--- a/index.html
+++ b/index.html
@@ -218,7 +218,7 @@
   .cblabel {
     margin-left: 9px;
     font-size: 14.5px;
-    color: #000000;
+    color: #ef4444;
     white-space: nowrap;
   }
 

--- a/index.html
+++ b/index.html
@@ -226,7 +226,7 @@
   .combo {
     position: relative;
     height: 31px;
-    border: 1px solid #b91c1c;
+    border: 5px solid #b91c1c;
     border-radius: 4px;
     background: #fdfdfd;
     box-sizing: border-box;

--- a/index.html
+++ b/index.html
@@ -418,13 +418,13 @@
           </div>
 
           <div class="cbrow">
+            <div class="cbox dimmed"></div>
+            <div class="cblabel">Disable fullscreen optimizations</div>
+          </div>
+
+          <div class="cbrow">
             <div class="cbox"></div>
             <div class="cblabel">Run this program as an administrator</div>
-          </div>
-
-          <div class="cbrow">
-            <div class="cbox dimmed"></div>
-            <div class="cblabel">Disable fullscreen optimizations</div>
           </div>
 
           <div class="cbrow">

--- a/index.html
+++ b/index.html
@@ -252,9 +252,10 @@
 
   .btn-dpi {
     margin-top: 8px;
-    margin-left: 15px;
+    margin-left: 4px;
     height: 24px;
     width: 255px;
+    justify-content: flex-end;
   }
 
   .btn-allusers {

....

__Work required__
Copy out every record exactly.

__Task answer__
--- a/index.html
+++ b/index.html
@@ -218,7 +218,7 @@
   .cblabel {
     margin-left: 9px;
     font-size: 14.5px;
-    color: #000000;
+    color: #ef4444;
     white-space: nowrap;
   }
 

--- a/index.html
+++ b/index.html
@@ -226,7 +226,7 @@
   .combo {
     position: relative;
     height: 31px;
-    border: 1px solid #b91c1c;
+    border: 5px solid #b91c1c;
     border-radius: 4px;
     background: #fdfdfd;
     box-sizing: border-box;

--- a/index.html
+++ b/index.html
@@ -418,13 +418,13 @@
           </div>
 
           <div class="cbrow">
+            <div class="cbox dimmed"></div>
+            <div class="cblabel">Disable fullscreen optimizations</div>
+          </div>
+
+          <div class="cbrow">
             <div class="cbox"></div>
             <div class="cblabel">Run this program as an administrator</div>
-          </div>
-
-          <div class="cbrow">
-            <div class="cbox dimmed"></div>
-            <div class="cblabel">Disable fullscreen optimizations</div>
           </div>
 
           <div class="cbrow">

--- a/index.html
+++ b/index.html
@@ -252,9 +252,10 @@
 
   .btn-dpi {
     margin-top: 8px;
-    margin-left: 15px;
+    margin-left: 4px;
     height: 24px;
     width: 255px;
+    justify-content: flex-end;
   }
 
   .btn-allusers {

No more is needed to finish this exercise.